Thursday, August 4, 2011

Frustrated.

Today I was pretty much frustrated all day. Mind you, I am not complaining here. I'm just stating that I am frustrated and then I am going to proceed to tell you why I am frustrated, but I am NOT complaining.

I'm frustrated because I was promised that I was going to work in this one classroom with this one person after I trained the new teacher and her aid. I'm frustrated because I had to train them... especially the aid because she has been here for awhile, and grated she never really stayed in the room 2 room, she still knows that schedule and how things run.

I'm frustrated because when I started, no one trained me...I had to do the whole trial and error thing and yes, get a "scolding" if I was in error and I didn't know.

I'm frustrated because when I had to switch classrooms, no one taught me the way it was in that classroom. I had to actually teach that class on my own since the girl who was there walked off and never came back! And then when the teacher came back [it was me an another aid when I was in there because the teacher was on a break or something...and that first day the aid walked out, leaving me alone with the kids] I had to get used to the way she did things and learn on my own how to do it.

I'm frustrated because whenever a classroom needs help, I always try to find a way to help them out...while being in my class...confused?! Yes, I know, try living it.

I'm frustrated because I keep getting promised different things and then it's not being delivered.

I'm frustrated because I was put in a different classroom and I didn't even know that I was suppose to be until this morning and I have never been in this room and even though I try to help out by taking the trash out or watching her children in the bathroom or something...I have never just been in there to know how things are and how her style of teaching is.

I'm frustrated because my boss and the teacher just expected me to know all these things that I didn't and I got a "scolding"...uhm...HELLO! Why doesn't someone help me out!
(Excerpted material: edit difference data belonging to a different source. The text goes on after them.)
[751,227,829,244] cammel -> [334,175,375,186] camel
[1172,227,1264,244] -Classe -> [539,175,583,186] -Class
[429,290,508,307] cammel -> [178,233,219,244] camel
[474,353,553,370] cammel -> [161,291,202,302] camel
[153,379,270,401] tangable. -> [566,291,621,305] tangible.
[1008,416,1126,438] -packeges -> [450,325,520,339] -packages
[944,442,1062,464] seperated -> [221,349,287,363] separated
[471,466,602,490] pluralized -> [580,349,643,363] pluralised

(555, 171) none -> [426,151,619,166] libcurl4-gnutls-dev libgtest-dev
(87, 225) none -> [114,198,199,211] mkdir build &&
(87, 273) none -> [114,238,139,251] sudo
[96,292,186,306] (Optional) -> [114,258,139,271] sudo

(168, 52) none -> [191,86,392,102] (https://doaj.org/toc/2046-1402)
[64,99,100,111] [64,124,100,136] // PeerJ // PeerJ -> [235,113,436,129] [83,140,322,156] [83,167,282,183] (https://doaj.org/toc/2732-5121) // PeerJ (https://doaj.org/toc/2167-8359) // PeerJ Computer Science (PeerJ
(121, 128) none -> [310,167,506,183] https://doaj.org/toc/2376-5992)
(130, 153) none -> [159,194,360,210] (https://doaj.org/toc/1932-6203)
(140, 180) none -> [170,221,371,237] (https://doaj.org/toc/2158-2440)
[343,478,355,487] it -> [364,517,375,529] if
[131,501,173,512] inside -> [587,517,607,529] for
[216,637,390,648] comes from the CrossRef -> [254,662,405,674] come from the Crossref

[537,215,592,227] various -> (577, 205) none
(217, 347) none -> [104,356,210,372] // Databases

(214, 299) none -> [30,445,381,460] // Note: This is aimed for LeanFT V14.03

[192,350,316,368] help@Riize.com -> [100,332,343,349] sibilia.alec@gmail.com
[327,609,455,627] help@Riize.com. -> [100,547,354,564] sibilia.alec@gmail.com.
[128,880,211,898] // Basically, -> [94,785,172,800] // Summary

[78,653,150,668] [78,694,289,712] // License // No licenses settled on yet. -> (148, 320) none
I know that life isn't fair...but come on now, I am trying...

I'm frustrated because when I got back from my lunch break the teacher was gone and I was expected to know what to do now...I mean, yes, I can figure things out and do something that has the children in mind with learning...but I wish I was told that that was going to happen.

Today was a very frustrating day. I didn't like today. But it's okay...it's not all over. I'll be able to survive. I will smile.